The Psychological Components of Risk Assessment

There are two key elements of a risk assessment that are not strictly financial concepts, but are more in the realm of psychological concepts. One such concept is the attitude to risk. Essentially, the attitude to risk is the client's understanding of risk in terms of what it entails and how it will affect the client's life and finances. Typically, a financial advisor further develops a risk assessment by determining the client's attitude toward risk at the outset, then reassessing the client's risk attitude after determining the client's risk capacity and risk requirements.

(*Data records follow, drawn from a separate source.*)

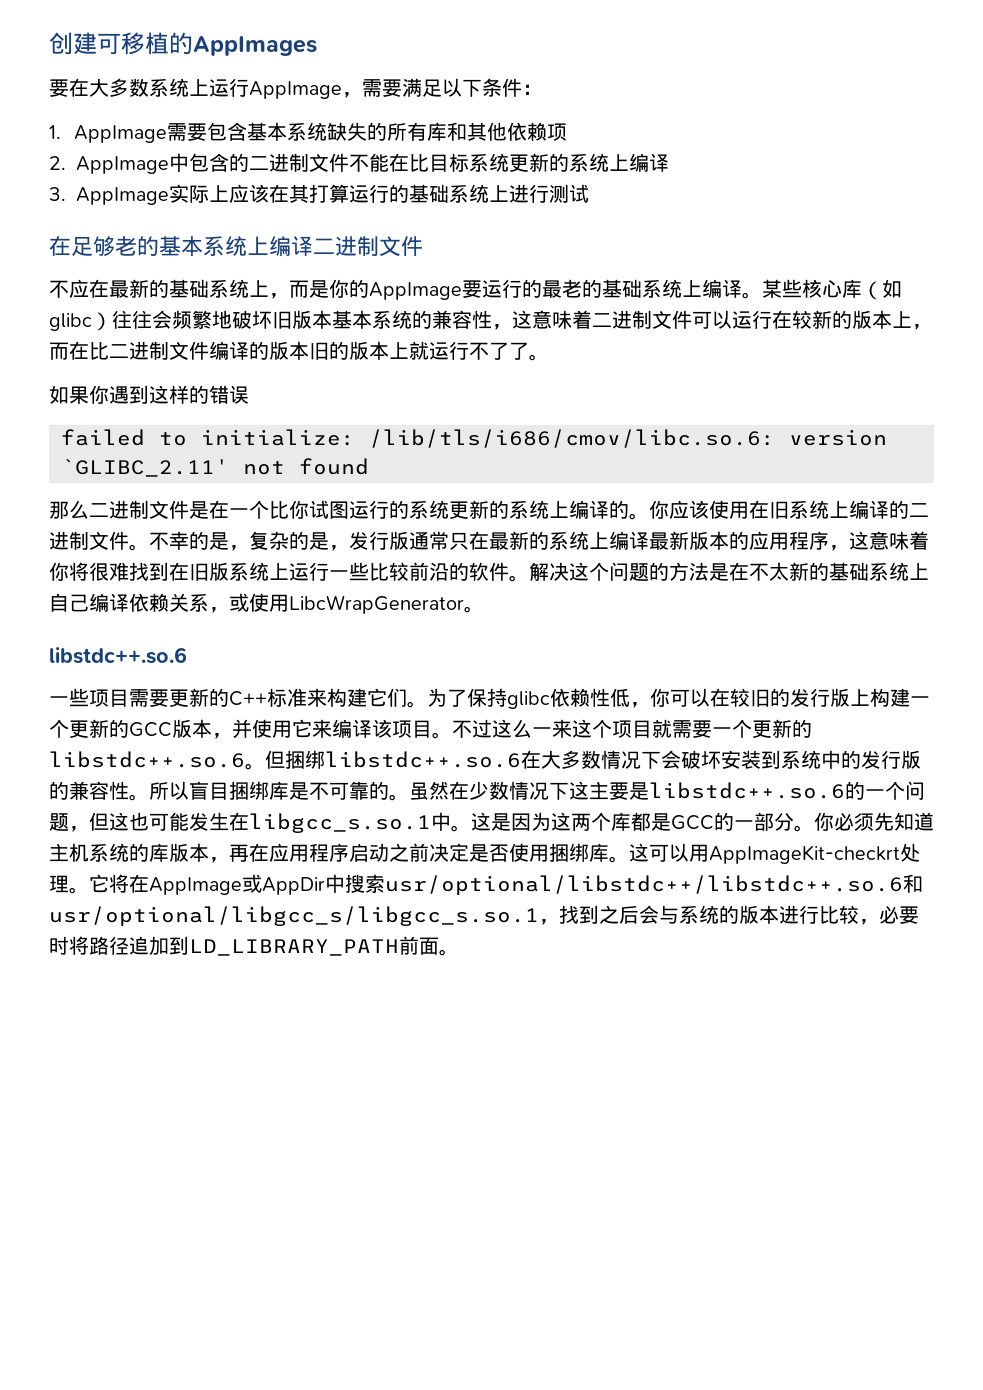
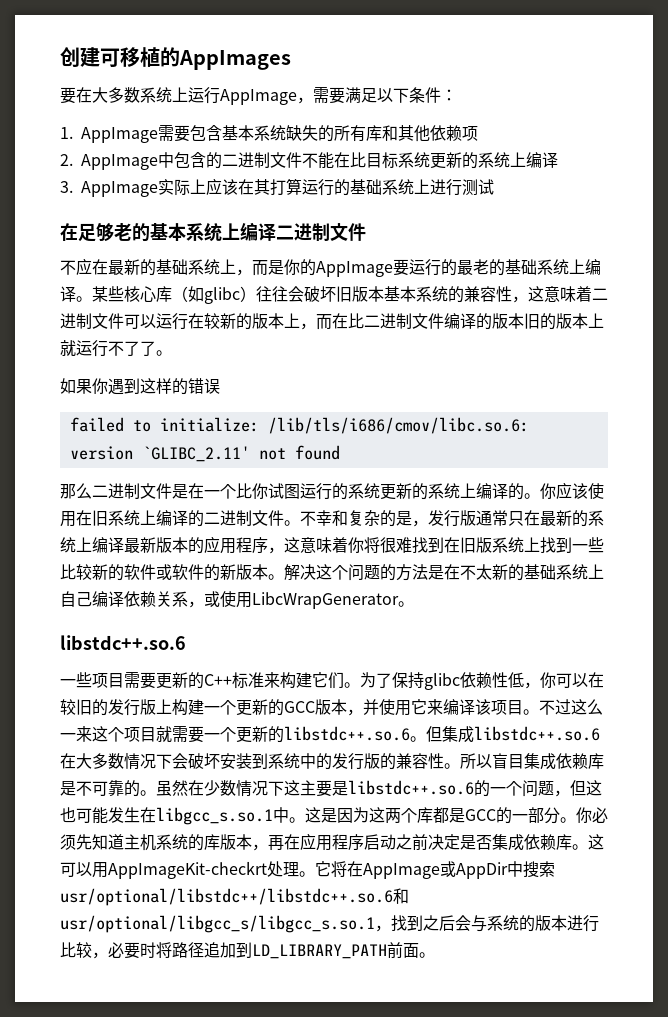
[172,310,232,329] 频繁地 -> (304, 294) none
[189,531,249,551] 的是， -> [332,510,348,526] 和
[289,562,329,581] 运行 -> [540,537,572,553] 找到
[409,562,509,581] 前沿的软件 -> [92,564,268,581] 新的软件或软件的新版本
[285,750,325,769] 捆绑 -> [442,726,474,743] 集成
[229,781,269,800] 捆绑 -> [524,753,588,770] 集成依赖
[509,843,589,862] 使用捆绑 -> [492,834,556,851] 集成依赖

Risk tolerance is also a key psychological element of every risk assessment. Sometimes confused with risk capacity, risk tolerance differs in that it is the client's mental and emotional ability to tolerate chances taken on investments, given the level of risk, and how psychologically capable the client is at handling losses or overall volatility in both the short term and long term. Frequently, tolerance for risk highly correlates with previous investment experiences. Some clients have zero risk tolerance. They cannot deal with any sort of investment loss, not even a temporary one, no matter what the potential investment return is. For such clients, the only appropriate investments are fixed-income investments that provide a guaranteed rate of return and virtually no risk, such as U.S. Treasury bonds.

The Bottom Line

For a financial advisor to develop an accurate and effective risk assessment or profile, he or she must determine and assess each of the above-mentioned characteristics independently in order to compare them to each other and then combine them into a sensible investment risk level for a given client. Completing a risk assessment enables a financial advisor to determine general classes of assets and specific types of investments that are most appropriate for a given client. Both risk tolerance and risk capacity are constraints on potential investment returns, and advisors must make sure that their clients understand this fact.